Stored entries
-=-=-
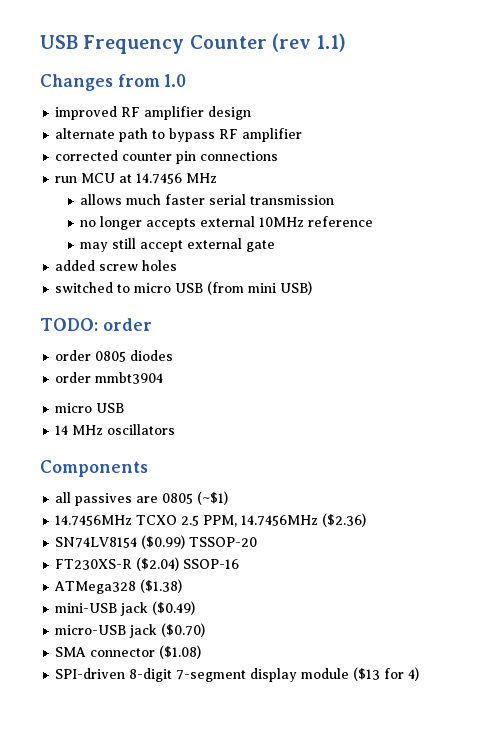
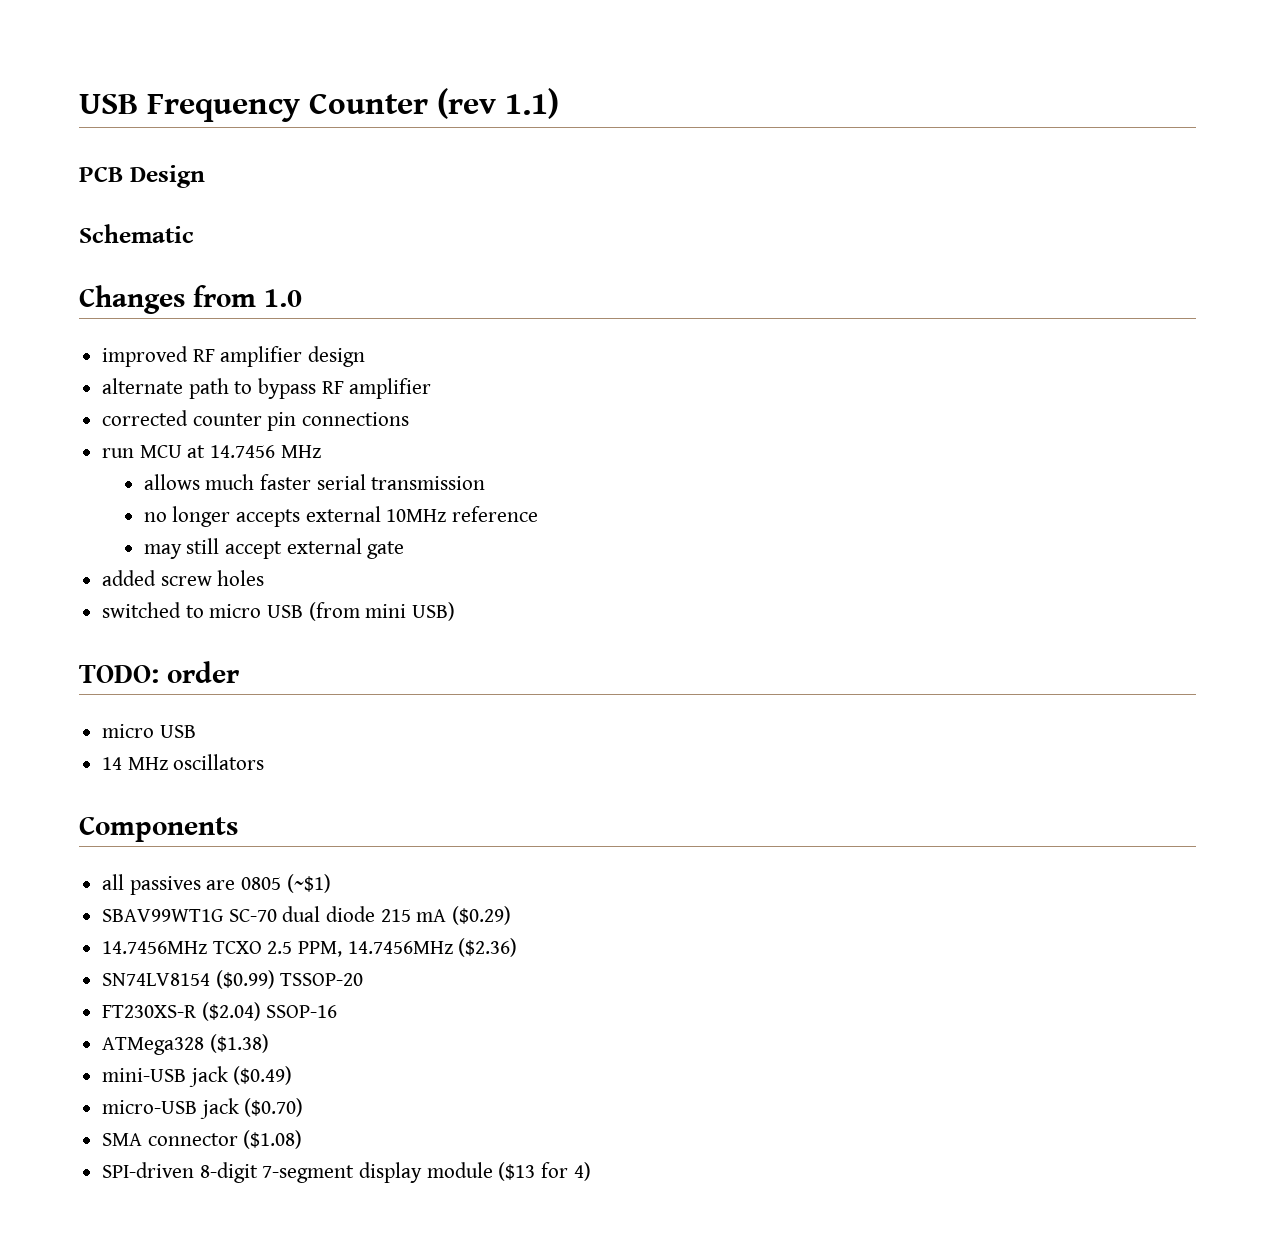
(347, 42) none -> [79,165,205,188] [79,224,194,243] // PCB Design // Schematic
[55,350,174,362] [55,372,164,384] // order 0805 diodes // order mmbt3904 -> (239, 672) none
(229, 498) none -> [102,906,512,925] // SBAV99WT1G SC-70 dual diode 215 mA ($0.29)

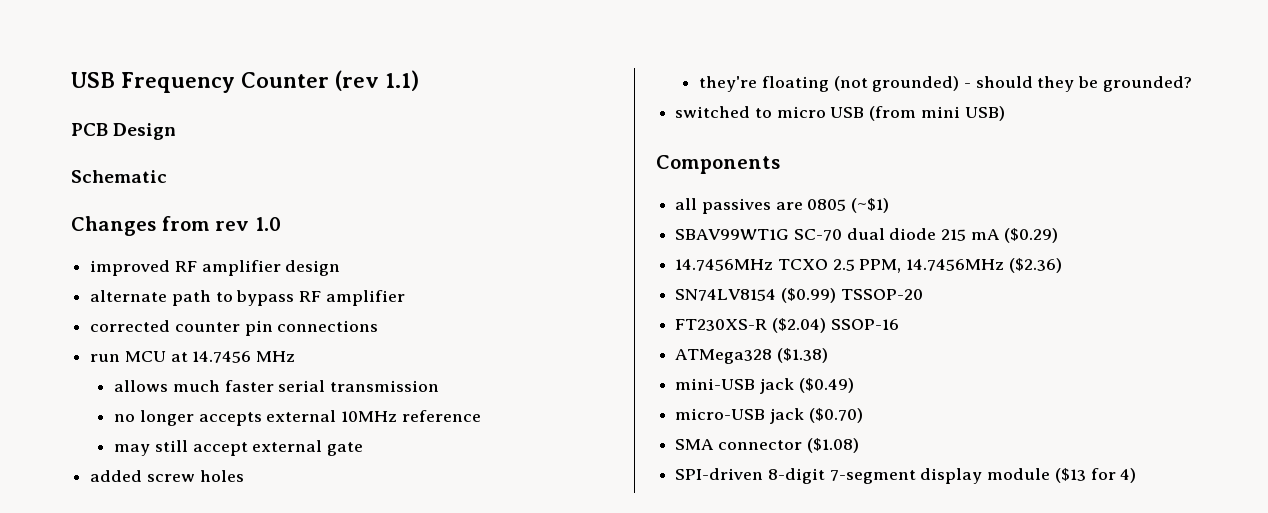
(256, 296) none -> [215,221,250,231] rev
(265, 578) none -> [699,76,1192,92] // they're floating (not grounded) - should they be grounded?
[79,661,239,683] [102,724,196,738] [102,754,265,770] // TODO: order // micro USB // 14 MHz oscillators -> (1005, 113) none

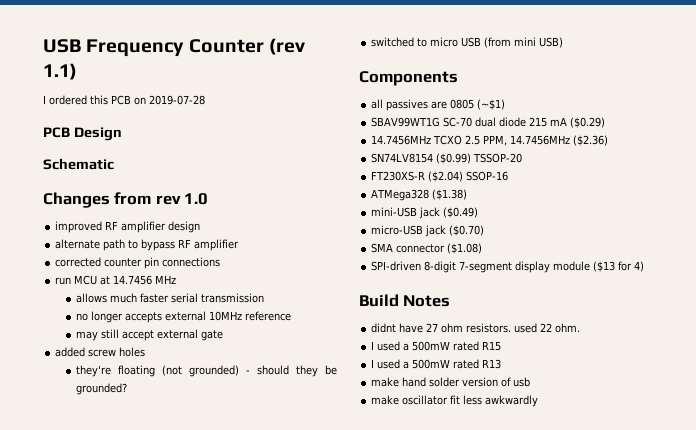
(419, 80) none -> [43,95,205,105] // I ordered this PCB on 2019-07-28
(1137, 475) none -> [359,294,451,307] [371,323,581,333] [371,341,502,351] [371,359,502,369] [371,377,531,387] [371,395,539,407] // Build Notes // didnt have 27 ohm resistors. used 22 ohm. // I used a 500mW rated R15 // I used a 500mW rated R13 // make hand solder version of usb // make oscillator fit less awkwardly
-=-=-
## EXERCISE INSTRUCTIONS
Your answer should be every entry repeated exactly, minus the pictures.

## SOLUTION FOR THIS PROBLEM
(347, 42) none -> [79,165,205,188] [79,224,194,243] // PCB Design // Schematic
[55,350,174,362] [55,372,164,384] // order 0805 diodes // order mmbt3904 -> (239, 672) none
(229, 498) none -> [102,906,512,925] // SBAV99WT1G SC-70 dual diode 215 mA ($0.29)

(256, 296) none -> [215,221,250,231] rev
(265, 578) none -> [699,76,1192,92] // they're floating (not grounded) - should they be grounded?
[79,661,239,683] [102,724,196,738] [102,754,265,770] // TODO: order // micro USB // 14 MHz oscillators -> (1005, 113) none

(419, 80) none -> [43,95,205,105] // I ordered this PCB on 2019-07-28
(1137, 475) none -> [359,294,451,307] [371,323,581,333] [371,341,502,351] [371,359,502,369] [371,377,531,387] [371,395,539,407] // Build Notes // didnt have 27 ohm resistors. used 22 ohm. // I used a 500mW rated R15 // I used a 500mW rated R13 // make hand solder version of usb // make oscillator fit less awkwardly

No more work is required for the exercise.